Required action: Look over the entries below. Report how many lines hold the word "https", and only that.
+ + + +
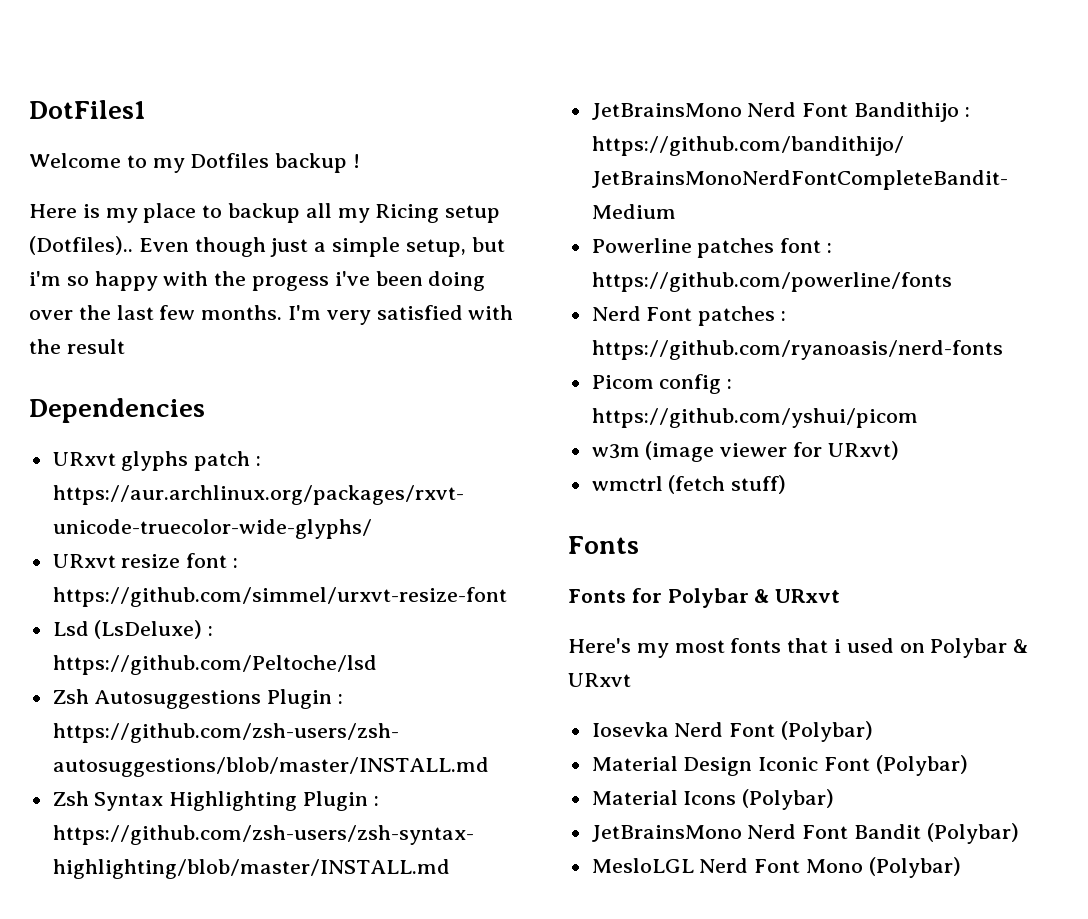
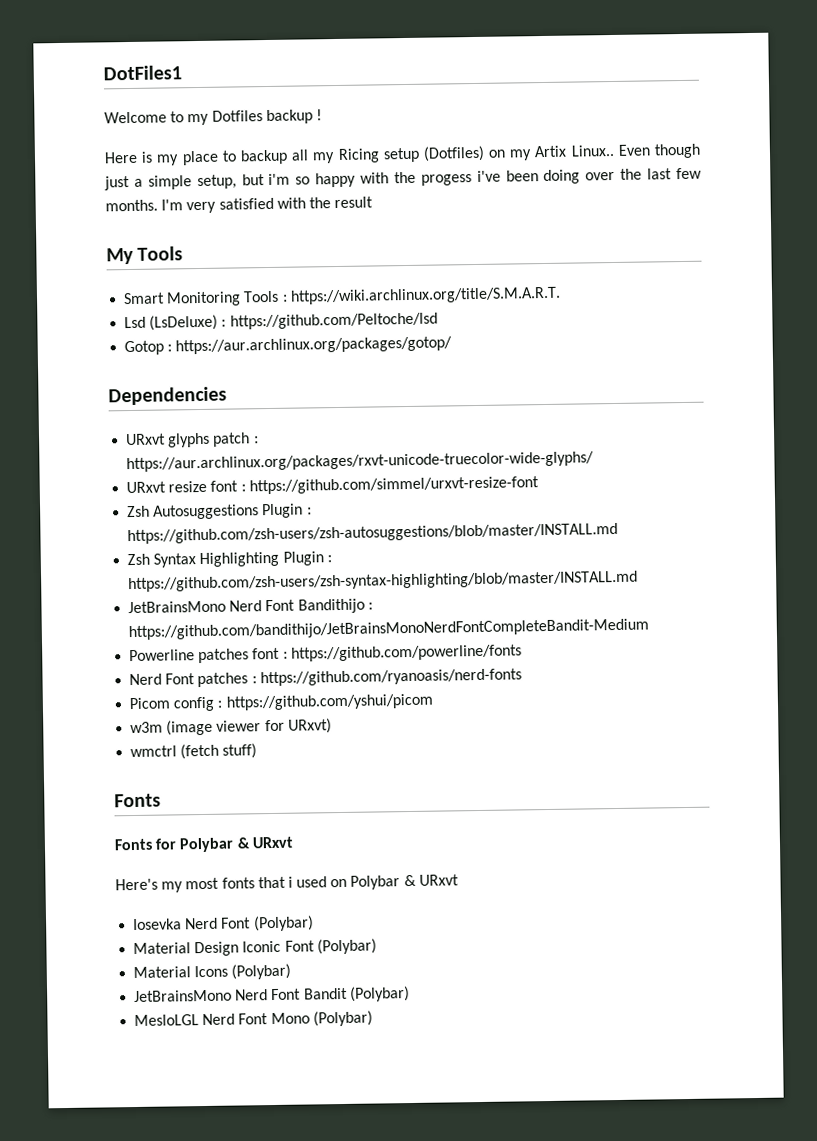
- Here is my place to backup all my Ricing setup (Dotfiles)..
+ Here is my place to backup all my Ricing setup (Dotfiles) on my Artix Linux..
+ My Tools
+ Smart Monitoring Tools : https://wiki.archlinux.org/title/S.M.A.R.T.
+ Lsd (LsDeluxe) : https://github.com/Peltoche/lsd
+ Gotop : https://aur.archlinux.org/packages/gotop/
- Lsd (LsDeluxe) : https://github.com/Peltoche/lsd

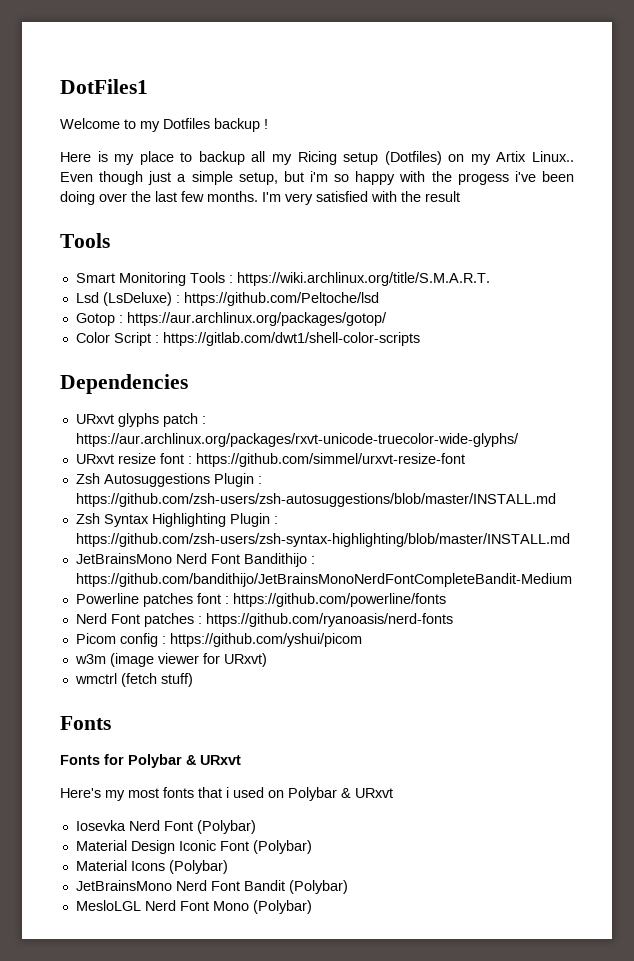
  I'm very satisfied with the result
- My Tools
+ Tools
+ Color Script : https://gitlab.com/dwt1/shell-color-scripts

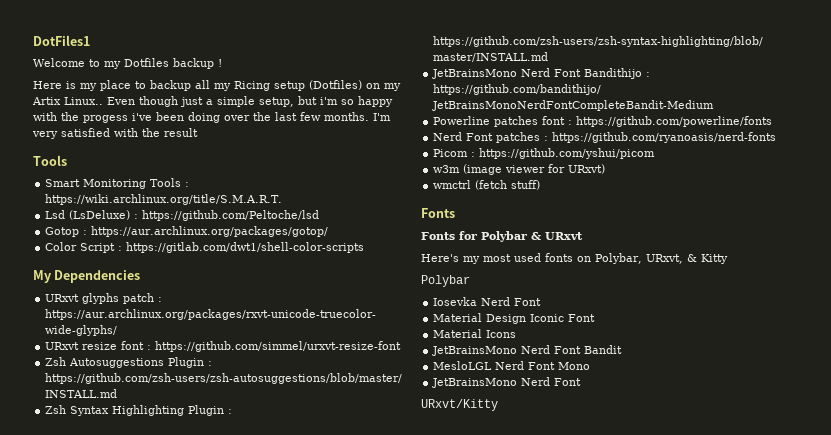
- Dependencies
+ My Dependencies
- Picom config : https://github.com/yshui/picom
+ Picom : https://github.com/yshui/picom
- Here's my most fonts that i used on Polybar & URxvt
+ Here's my most used fonts on Polybar, URxvt, & Kitty
+ Polybar
- Iosevka Nerd Font (Polybar)
+ Iosevka Nerd Font
- Material Design Iconic Font (Polybar)
+ Material Design Iconic Font
- Material Icons (Polybar)
+ Material Icons
- JetBrainsMono Nerd Font Bandit (Polybar)
+ JetBrainsMono Nerd Font Bandit
- MesloLGL Nerd Font Mono (Polybar)
+ MesloLGL Nerd Font Mono
+ JetBrainsMono Nerd Font
+ URxvt/Kitty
+ + + +
Exercise result: 7